Records provided:
#####

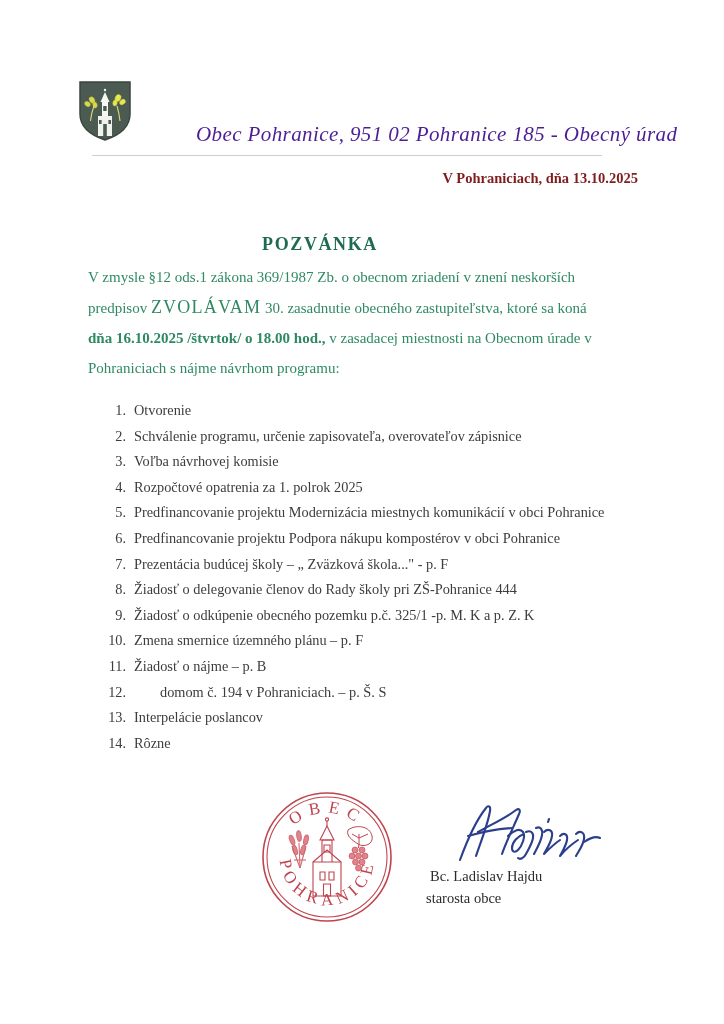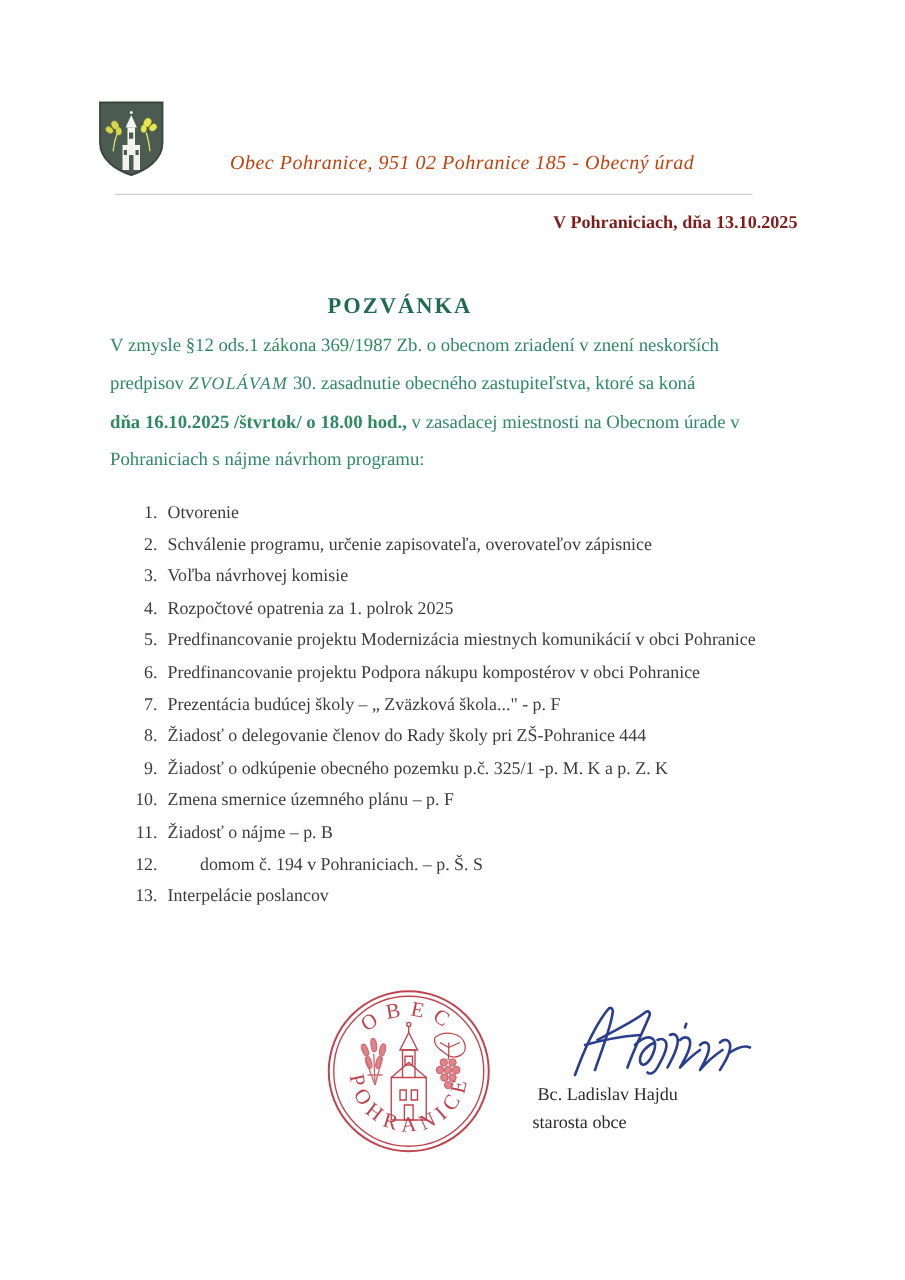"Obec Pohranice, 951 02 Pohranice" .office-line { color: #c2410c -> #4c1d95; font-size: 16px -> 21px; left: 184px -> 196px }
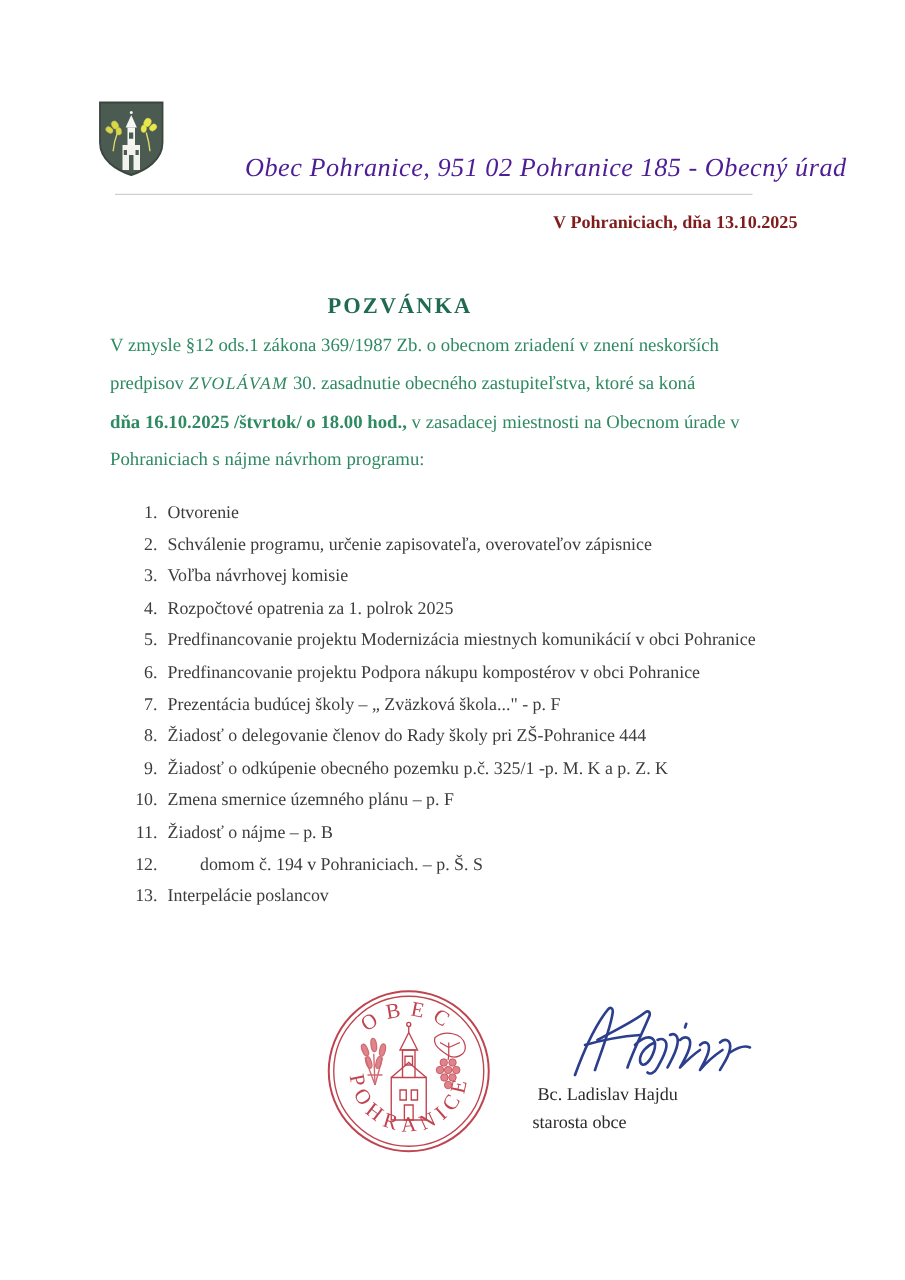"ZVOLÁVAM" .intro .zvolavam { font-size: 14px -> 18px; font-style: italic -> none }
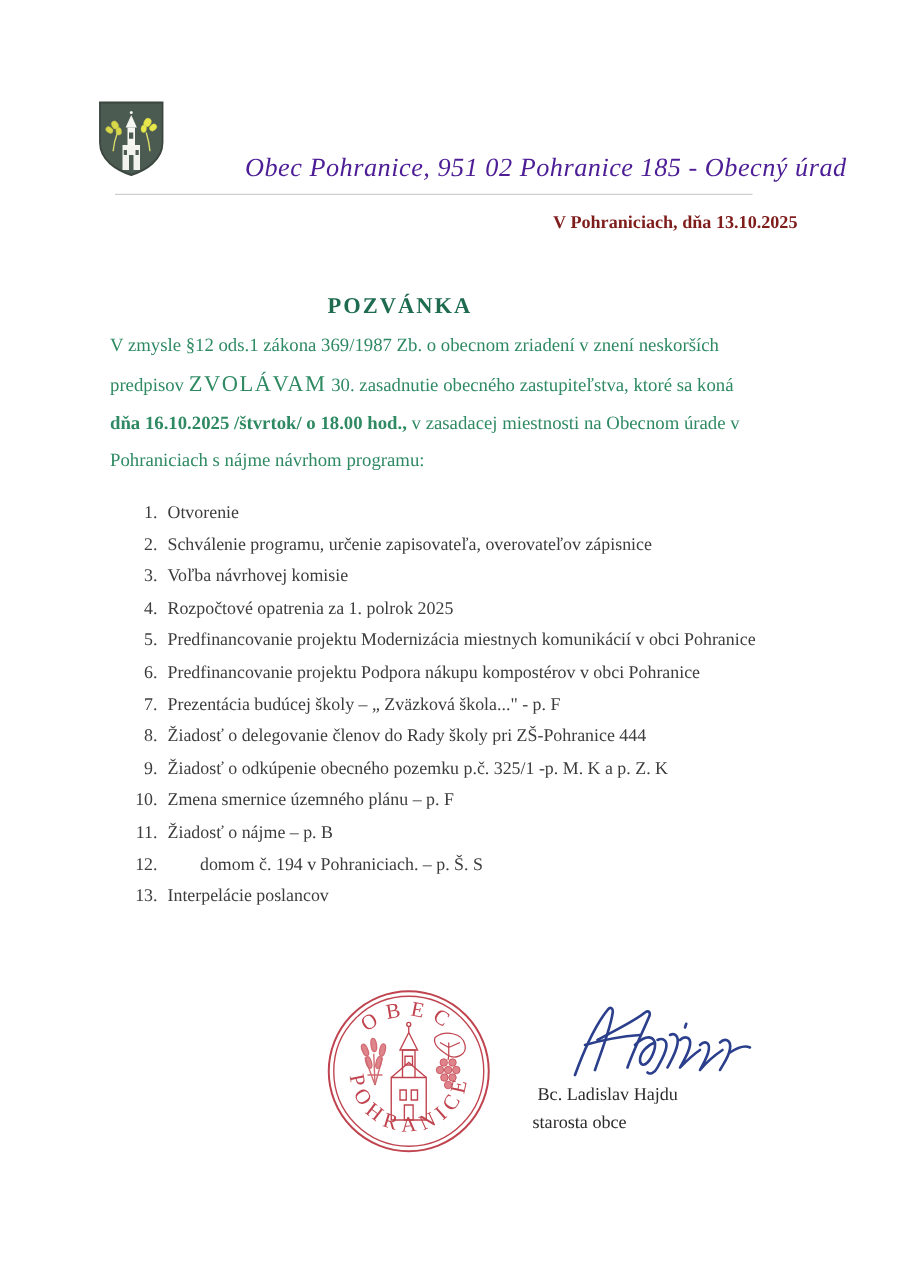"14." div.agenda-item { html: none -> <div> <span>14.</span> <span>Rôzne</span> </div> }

#####

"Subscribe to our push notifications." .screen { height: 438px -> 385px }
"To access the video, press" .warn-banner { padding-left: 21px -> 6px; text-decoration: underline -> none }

#####

Work order: Copy nothing but the lines above that run from the one with "font-size: 14px ->" to the one with "html: none ->", ends included; pictures stay out.

Solution to this problem:
"ZVOLÁVAM" .intro .zvolavam { font-size: 14px -> 18px; font-style: italic -> none }
"14." div.agenda-item { html: none -> <div> <span>14.</span> <span>Rôzne</span> </div> }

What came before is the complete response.